19 Replies Latest reply on Feb 25, 2011 5:15 AM by orivero

    Alternative to dissolve.

    orivero
      I have been trying to dissolve a very large polygon feature class.  This dataset is composed of about 3 million polygons that were generated by buffering points.   All attempts in arcmap have been unsuccesful.

      I am trying to see if I can accomplish the same operation in Oracle.  Has anyone in this forum been able to do that?

      My basic query I am trying to use now is very slow but it seems to produce the right number of records when I run it on a small dataset but it is slower than actually running the dissolve tool.  It would seem that dissolving directly on the database should be faster but it is not. This is my currect query.

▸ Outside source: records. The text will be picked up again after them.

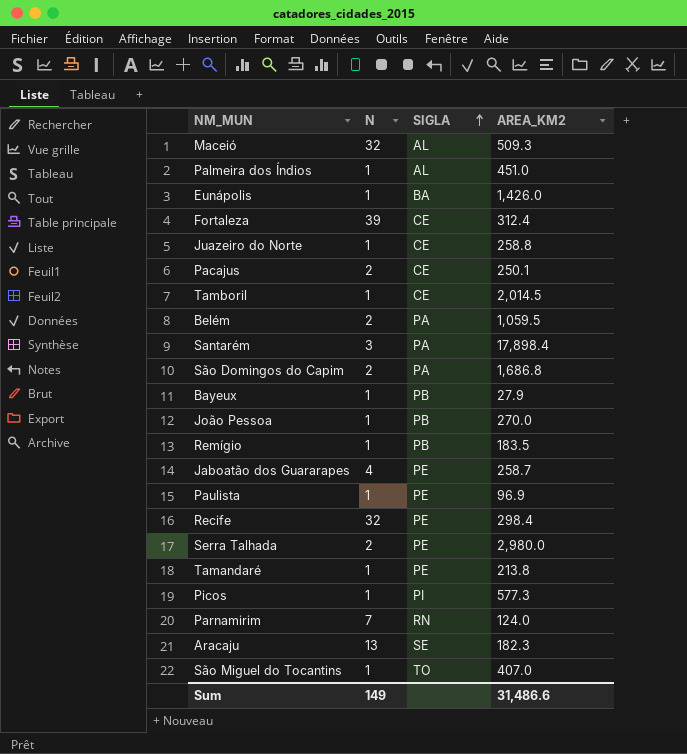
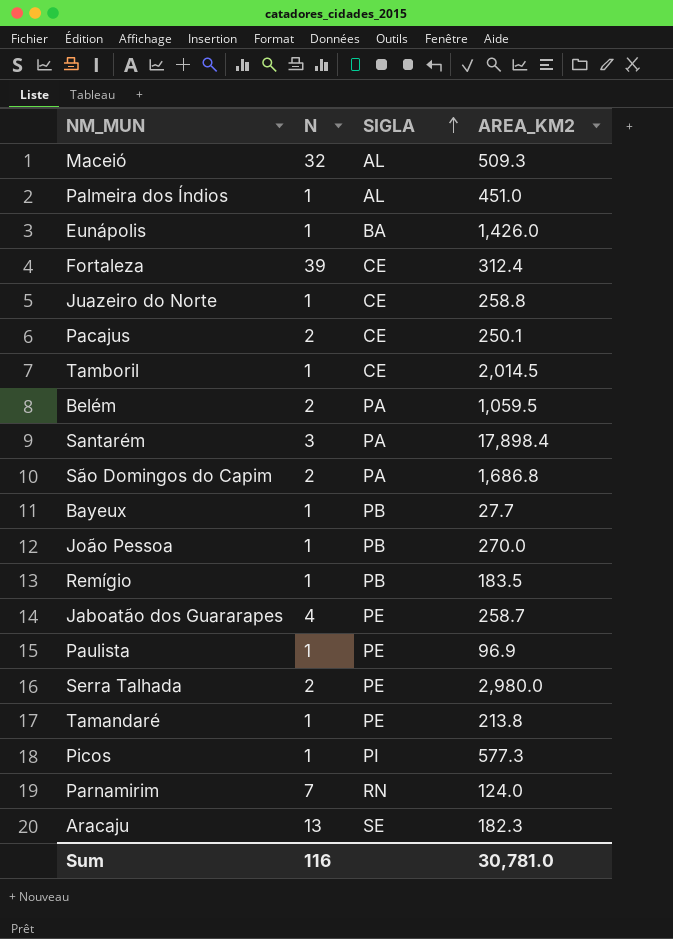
row Recife: 32 | PE | 298.4 -> none
row São Miguel do Tocantins: 1 | TO | 407.0 -> none
Bayeux | AREA_KM2: 27.9 -> 27.7
Sum | N: 149 -> 116
Sum | AREA_KM2: 31,486.6 -> 30,781.0

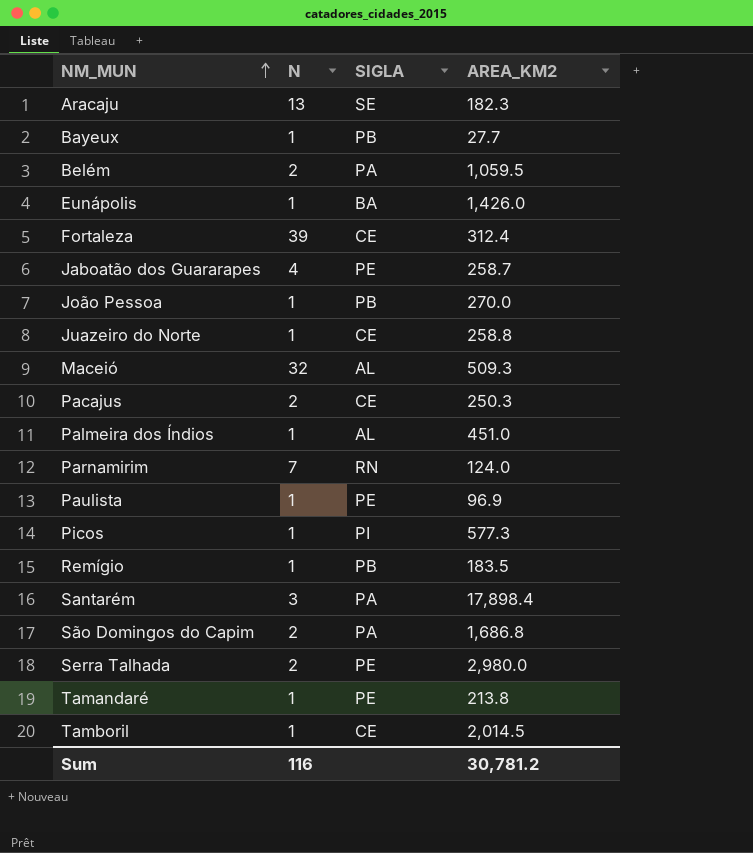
row order: SIGLA ascending -> NM_MUN ascending
Pacajus | AREA_KM2: 250.1 -> 250.3
Sum | AREA_KM2: 30,781.0 -> 30,781.2

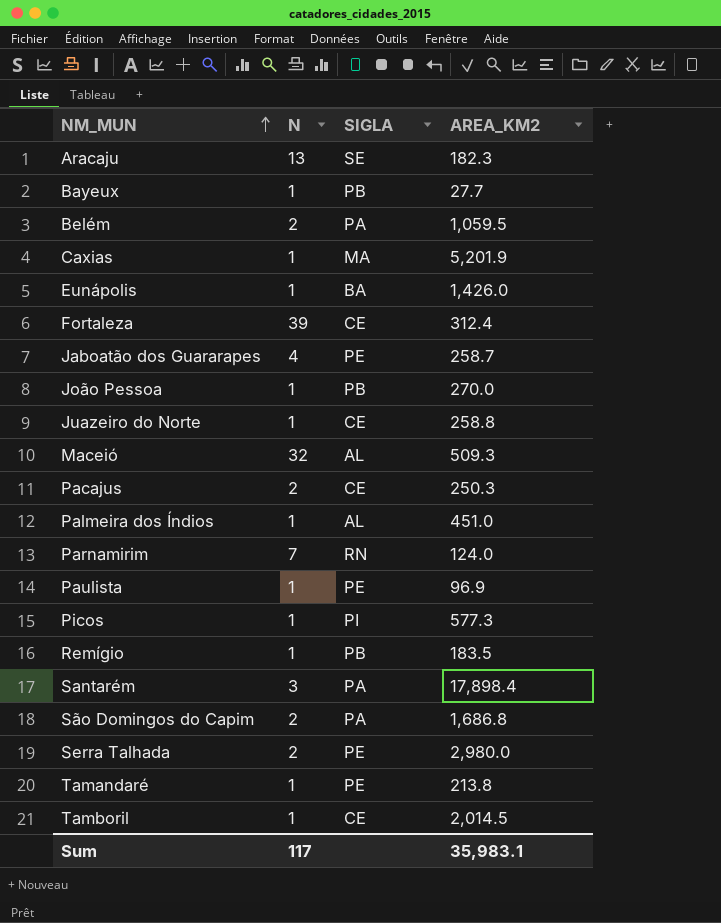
row Caxias: none -> 1 | MA | 5,201.9
Sum | N: 116 -> 117
Sum | AREA_KM2: 30,781.2 -> 35,983.1

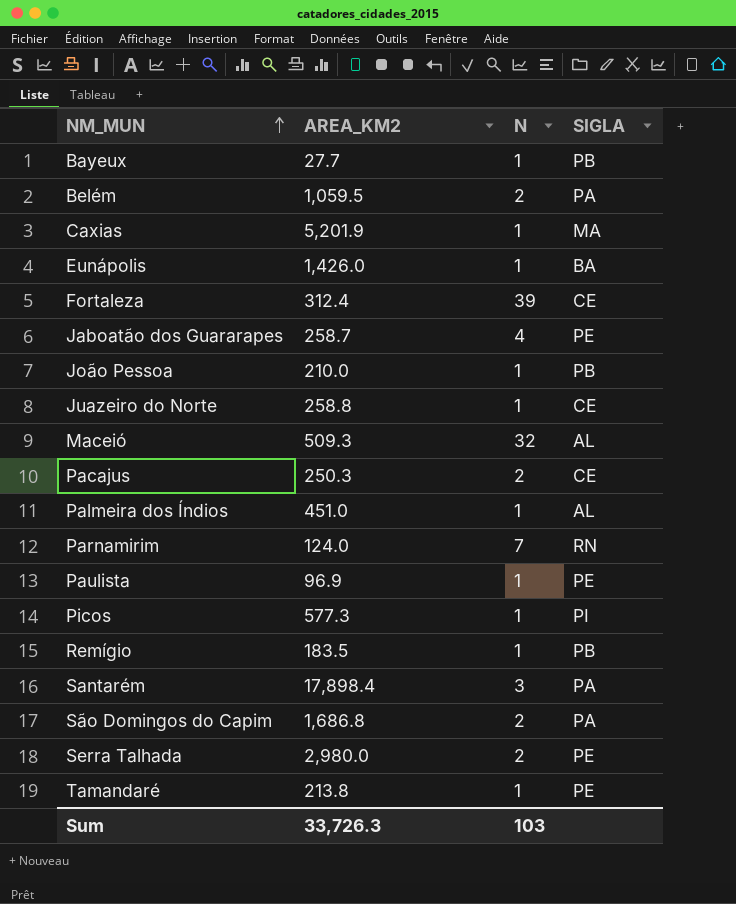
column AREA_KM2 | position: 4 -> 2
row Aracaju: 13 | SE | 182.3 -> none
row Tamboril: 1 | CE | 2,014.5 -> none
João Pessoa | AREA_KM2: 270.0 -> 210.0
Sum | AREA_KM2: 35,983.1 -> 33,726.3
Sum | N: 117 -> 103

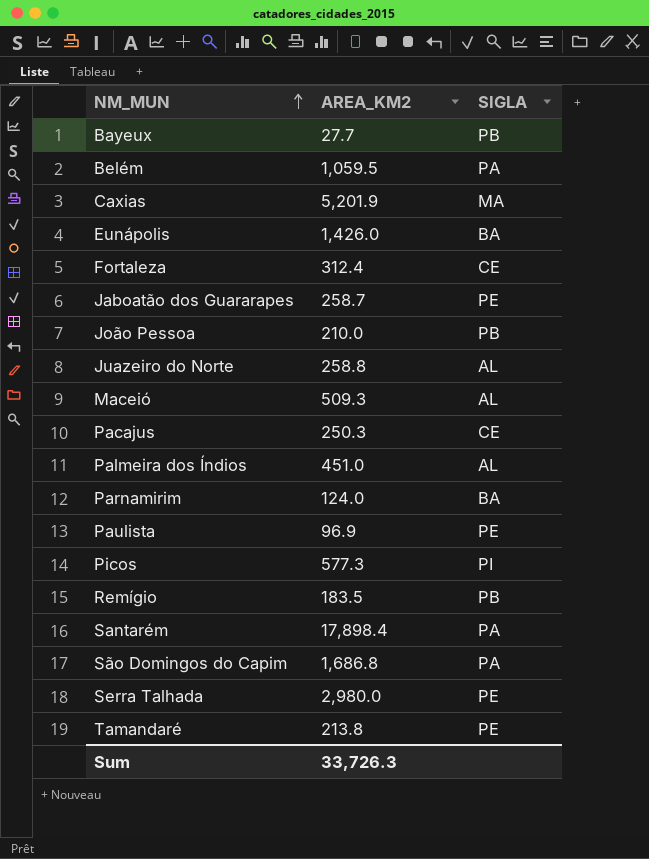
column N | position: 3 -> none
Juazeiro do Norte | SIGLA: CE -> AL
Parnamirim | SIGLA: RN -> BA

      select TRANSTECH,MAXADDOWN,MAXADUP,HOCONUM,HOCONAME,SDO_AGGR_UNION(
        MDSYS.SDOAGGRTYPE(c.shape, 0.005))SHAPE
         FROM ADDRESS_EXTRACT_FC_BUFFER_RI c
        group by TRANSTECH,MAXADDOWN,MAXADUP,HOCONUM,HOCONAME;


      Any help will be greatly appreciated,
        • Re: Alternative to dissolve.
          fmuyoba2010
          orivero,
          not sure whether your problem was dissolved but what one can normally do is to add a dummy field (preferrably short integer which will automatically be populated with zeros) and dissolve based on that dummy field. it should work.

          felix
          • Re: Alternative to dissolve.
            orivero
            Thank you for the tip but that is not what I want to do. I want to dissolve based on the five fields in the query above.  If I used a dummy field I would reduce the data to one polygon.

            Thanks,

            Ovidio
            • Re: Alternative to dissolve.
              vangelo-esristaff
              How many vertices were generated for each polygon?

              How many features (min/max/mean) are unioned by the compound key
              (and how many vertices exist in the unioned shapes)?  Is this simply
              a too-many-vertices issue?

              - V
              • Re: Alternative to dissolve.
                orivero
                With the dissolve tool it looks like the number of features is the problem, not the vertices per feature.
                The polygons are 37 vertices each.  They were generated by buffering points by 500 feet.
                I export up to about 200,000 features and I can dissolve them. Between 200,000 and 500,000 it works part of the time beyond 500,000 it runs for 10-17 hours and then it crashes.

                I will check the number of points in the sample output dataset and put them here. It will take me some time because I just deleted my test table.
                • Re: Alternative to dissolve.
                  vangelo-esristaff
                  I was afraid there would be 361 vertices per circle.  Should the circles with similar attributes
                  overlap, or are you making multi-part features? 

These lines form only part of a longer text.